The 300-Year Party: The Church of Progress
This blog is based on the post The 300-Year Party: The Church of Progress.
The Parable of the Inheritance
A lady had a low-paying job and not much in the way of savings. Nevertheless, she kept her expenses under control and was able to live contentedly within her income.
Then one day she received a large inheritance. It was party time — she bought a large home, a late model car and took international vacations. But eventually the money ran out and she was forced to live on her small salary once more. But now her expenses had increased. She had taxes and maintenance to pay on the new home, insurance for the new car, and credit card bills from the vacations. She was forced into bankruptcy.
Our use of so much ‘buried sunlight’ led to unprecedented economic growth and material abundance. This, in turn, led to the creation of a new human faith system — one that is shared by people all over the world. Regardless of where they live or what their religious beliefs may be, most people believe in non-stop material progress. Our faith is in what can be called the ‘Church of Progress’. Such a faith system would have been incomprehensible to the people living prior to the 300-year party — the people of biblical times.
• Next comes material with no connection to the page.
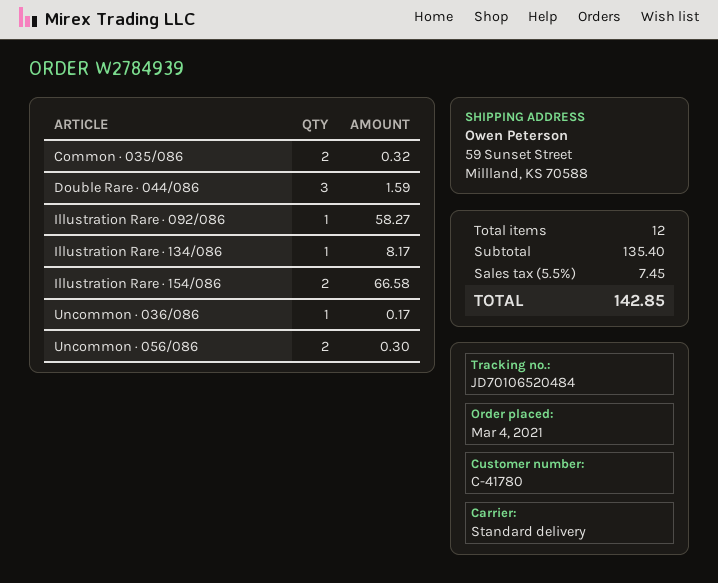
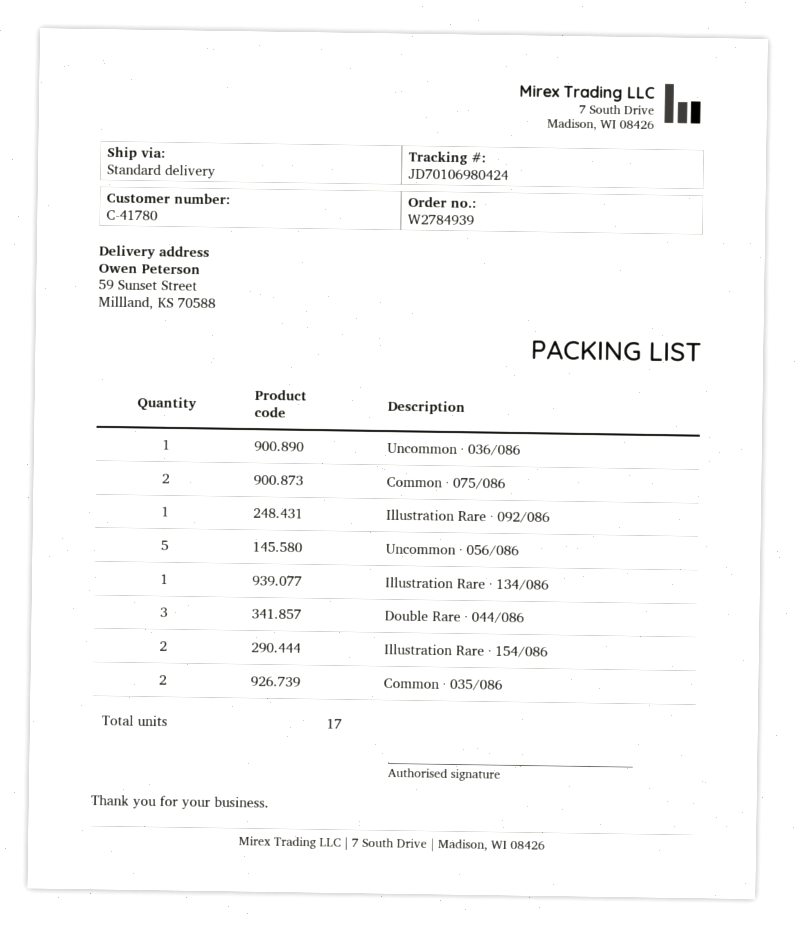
tracking number: JD70106520484 -> JD70106980424
Uncommon · 056/086: 2 -> 5
Common · 075/086: none -> 2
total quantity: 12 -> 17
Faith in endless progress has been well justified — science and industry have delivered results. By and large people now live better and longer, and they anticipate an even better life for their children. Our faith, and least until recently, has been one of belief in the material benefits of technology: automobiles, anesthetics, mobile phones, air conditioning, chemotherapy, fast food and vacations. Material progress has also allowed the world’s population to grow from less than a billion to today’s 7.5 billion.
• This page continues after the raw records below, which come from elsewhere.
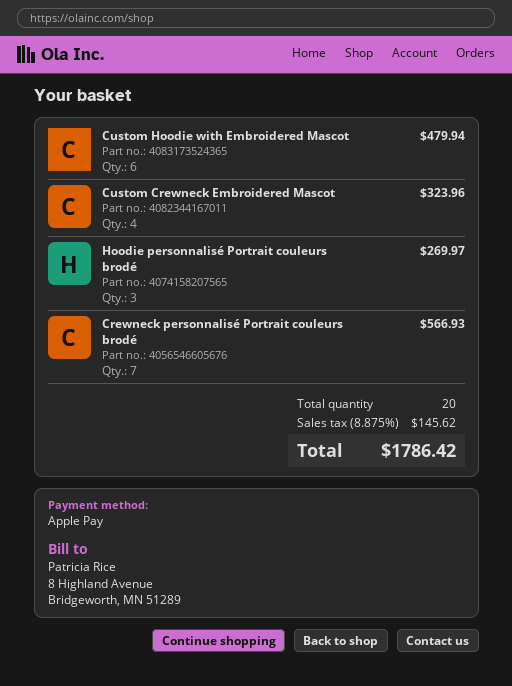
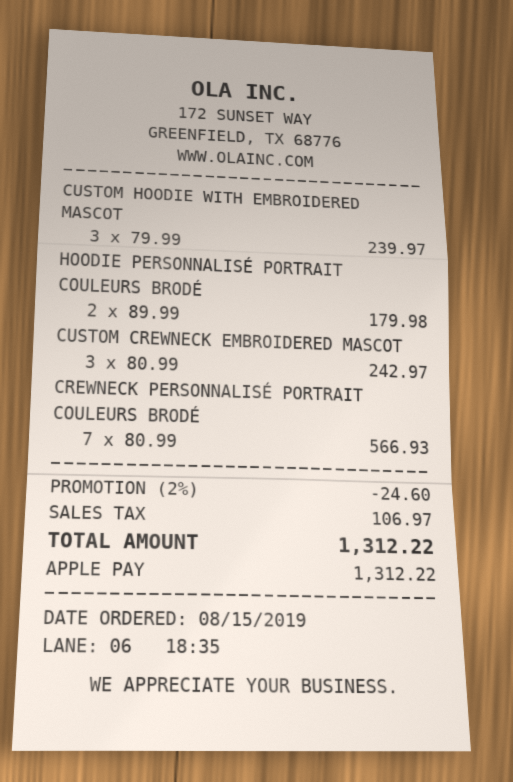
Custom Hoodie with Embroidered Mascot: 6 for 479.94 -> 3 for 239.97
Custom Crewneck Embroidered Mascot: 4 for 323.96 -> 3 for 242.97
Hoodie personnalisé Portrait couleurs brodé: 3 for 269.97 -> 2 for 179.98
discount: none -> 2% = 24.60
tax: 145.62 -> 106.97
total: 1786.42 -> 1312.22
The world view of never-ending progress would have been utterly incomprehensible to the people of biblical times. And it will be equally incomprehensible to future generations. Indeed, it appears as if that faith is already in trouble with many young people. They do not see a prosperous future in the way that their parents and grandparents did. In other words, the 300-year party is coming to an end — we are using up our one-time heritage of fossil fuels and other resources. They cannot be replaced — at least not on a human time scale. Once they are gone, they are gone.
One feature of the Church of Progress is that our culture tends to see humanity as being somehow outside the natural world, not part of it. This way of thinking is a part of many religious belief systems. For example, the ebook of Genesis gives mankind the authority to “ . . . fill the earth and subdue it. Rule over every living creature”. Regardless of one’s beliefs, we have followed this command faithfully. In act, we have aced it. In doing so, we have thoroughly despoiled the Earth.
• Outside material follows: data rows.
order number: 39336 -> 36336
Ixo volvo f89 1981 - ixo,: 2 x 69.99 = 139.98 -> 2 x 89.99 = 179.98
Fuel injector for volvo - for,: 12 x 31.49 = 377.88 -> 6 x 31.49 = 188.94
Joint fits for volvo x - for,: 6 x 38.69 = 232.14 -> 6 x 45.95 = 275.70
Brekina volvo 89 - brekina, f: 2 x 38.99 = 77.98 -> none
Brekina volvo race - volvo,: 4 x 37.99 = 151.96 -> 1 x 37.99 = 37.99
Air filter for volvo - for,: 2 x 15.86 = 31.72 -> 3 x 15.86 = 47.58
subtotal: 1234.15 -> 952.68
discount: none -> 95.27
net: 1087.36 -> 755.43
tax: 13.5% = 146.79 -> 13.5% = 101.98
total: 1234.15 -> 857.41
One of the changes that may take place in coming years is a renewed interest in religion, but not necessarily of the established churches. For example, the concept of ‘Gaia’ or ‘Mother Earth’ may become central to the way that people think and act. Referring to the Bible once more — this time the book of Deuteronomy — we are told,
Now listen! Today I am giving you a choice between life and death, between prosperity and disaster.